Edit difference data
***

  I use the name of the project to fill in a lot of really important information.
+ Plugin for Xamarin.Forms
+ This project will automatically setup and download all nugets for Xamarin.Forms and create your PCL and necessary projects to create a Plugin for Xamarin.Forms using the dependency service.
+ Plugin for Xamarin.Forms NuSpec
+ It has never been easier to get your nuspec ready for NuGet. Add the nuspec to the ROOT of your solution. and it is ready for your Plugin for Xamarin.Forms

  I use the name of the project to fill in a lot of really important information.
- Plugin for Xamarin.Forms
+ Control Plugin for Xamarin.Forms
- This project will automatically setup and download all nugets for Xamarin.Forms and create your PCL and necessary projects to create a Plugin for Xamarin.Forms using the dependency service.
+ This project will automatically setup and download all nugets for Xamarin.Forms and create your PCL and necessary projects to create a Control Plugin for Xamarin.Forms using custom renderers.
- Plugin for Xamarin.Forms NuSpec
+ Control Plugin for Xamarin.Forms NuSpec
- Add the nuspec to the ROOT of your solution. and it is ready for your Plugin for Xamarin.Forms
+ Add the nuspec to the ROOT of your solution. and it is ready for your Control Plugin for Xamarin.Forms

***

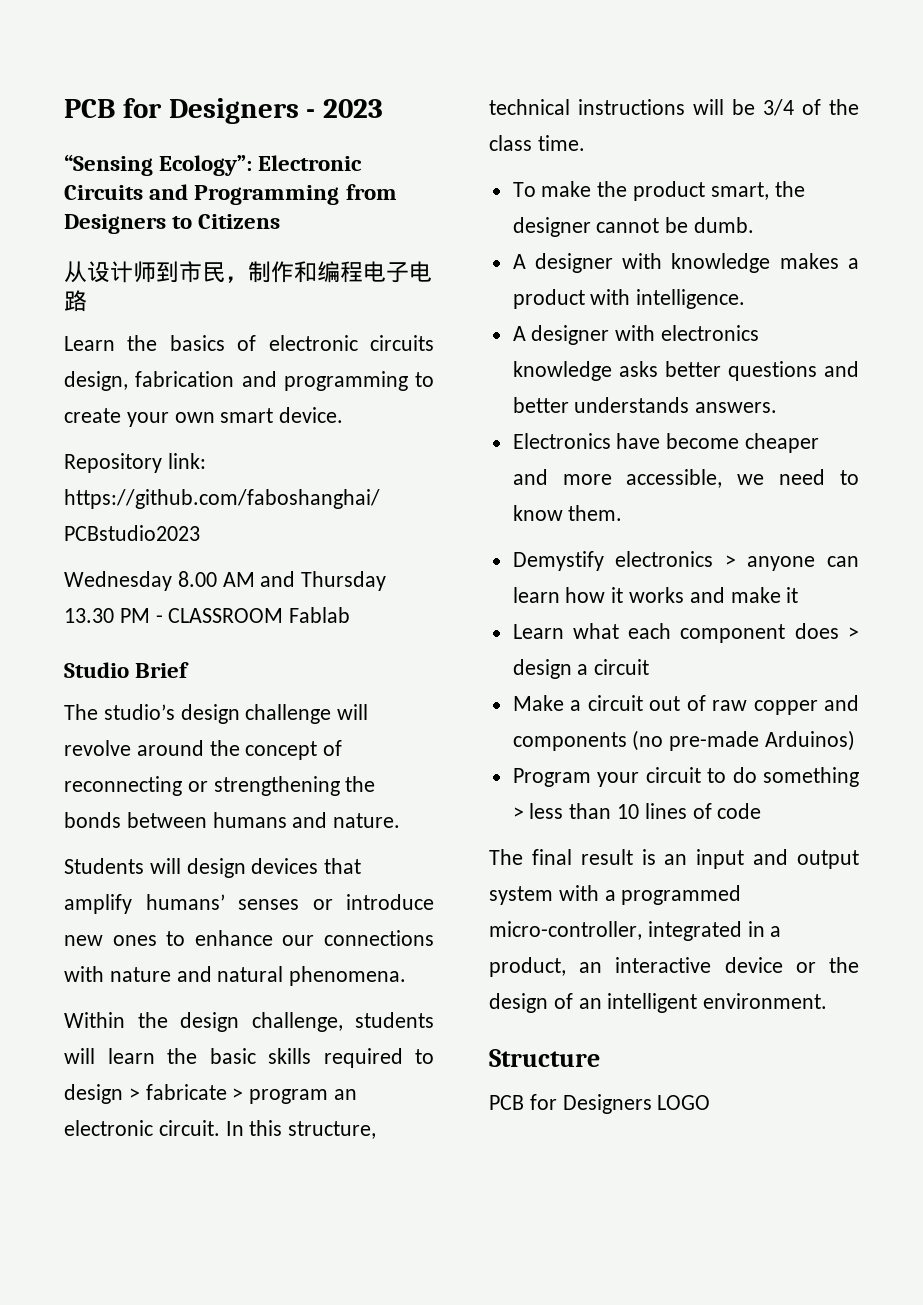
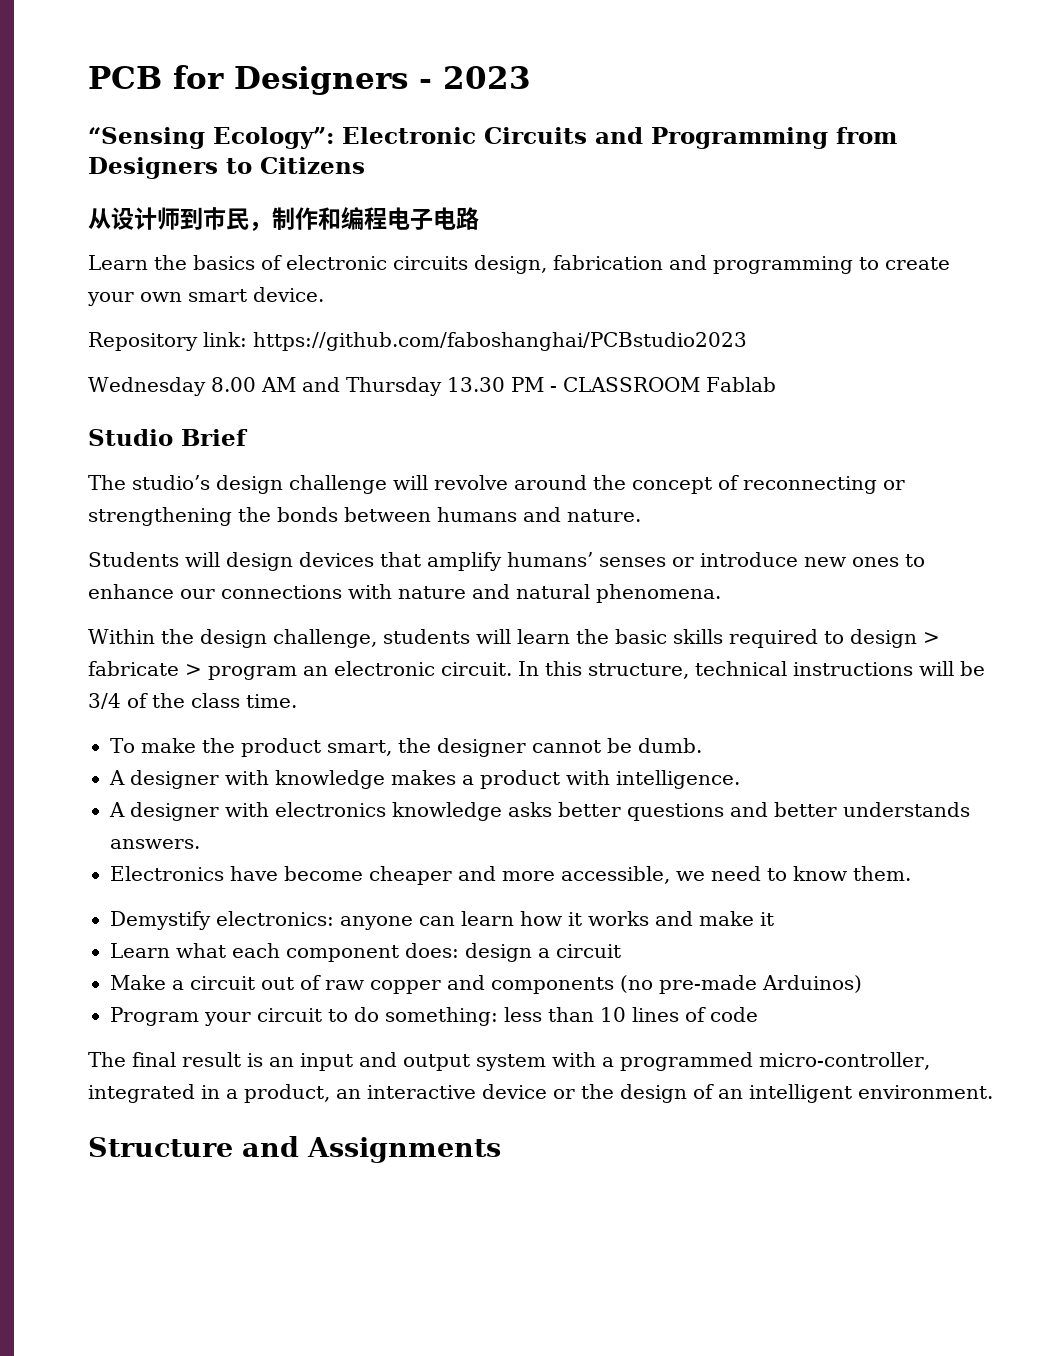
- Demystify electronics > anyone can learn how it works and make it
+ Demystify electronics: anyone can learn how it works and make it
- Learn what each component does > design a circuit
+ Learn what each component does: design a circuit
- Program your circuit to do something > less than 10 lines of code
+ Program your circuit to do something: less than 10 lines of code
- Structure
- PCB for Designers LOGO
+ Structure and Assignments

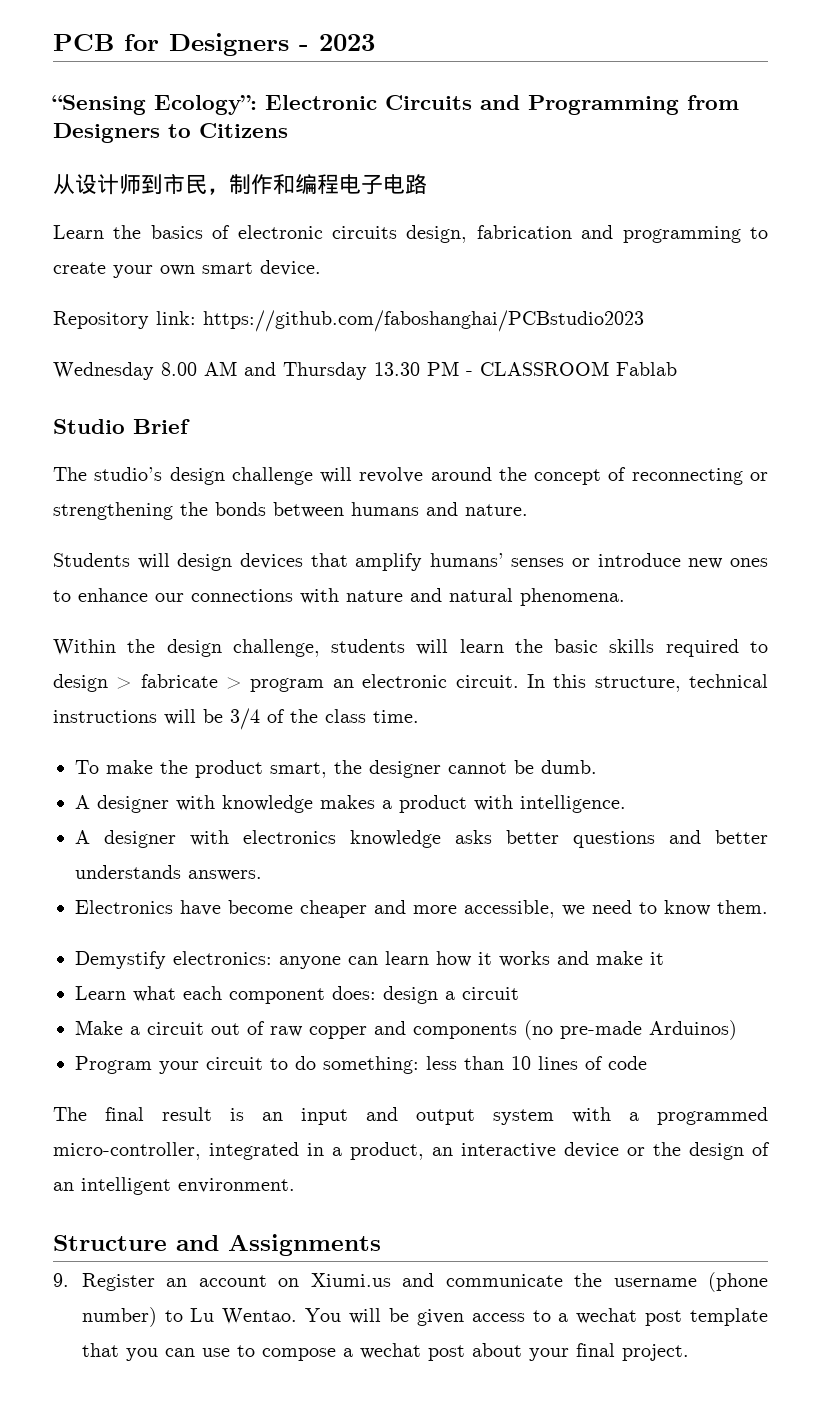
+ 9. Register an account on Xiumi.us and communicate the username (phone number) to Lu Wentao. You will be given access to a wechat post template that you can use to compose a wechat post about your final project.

***

= Task objective =
Look over the records above, and wherever a line contains the string "automatically", copy that line.

= Task output =
+ This project will automatically setup and download all nugets for Xamarin.Forms and create your PCL and necessary projects to create a Plugin for Xamarin.Forms using the dependency service.
- This project will automatically setup and download all nugets for Xamarin.Forms and create your PCL and necessary projects to create a Plugin for Xamarin.Forms using the dependency service.
+ This project will automatically setup and download all nugets for Xamarin.Forms and create your PCL and necessary projects to create a Control Plugin for Xamarin.Forms using custom renderers.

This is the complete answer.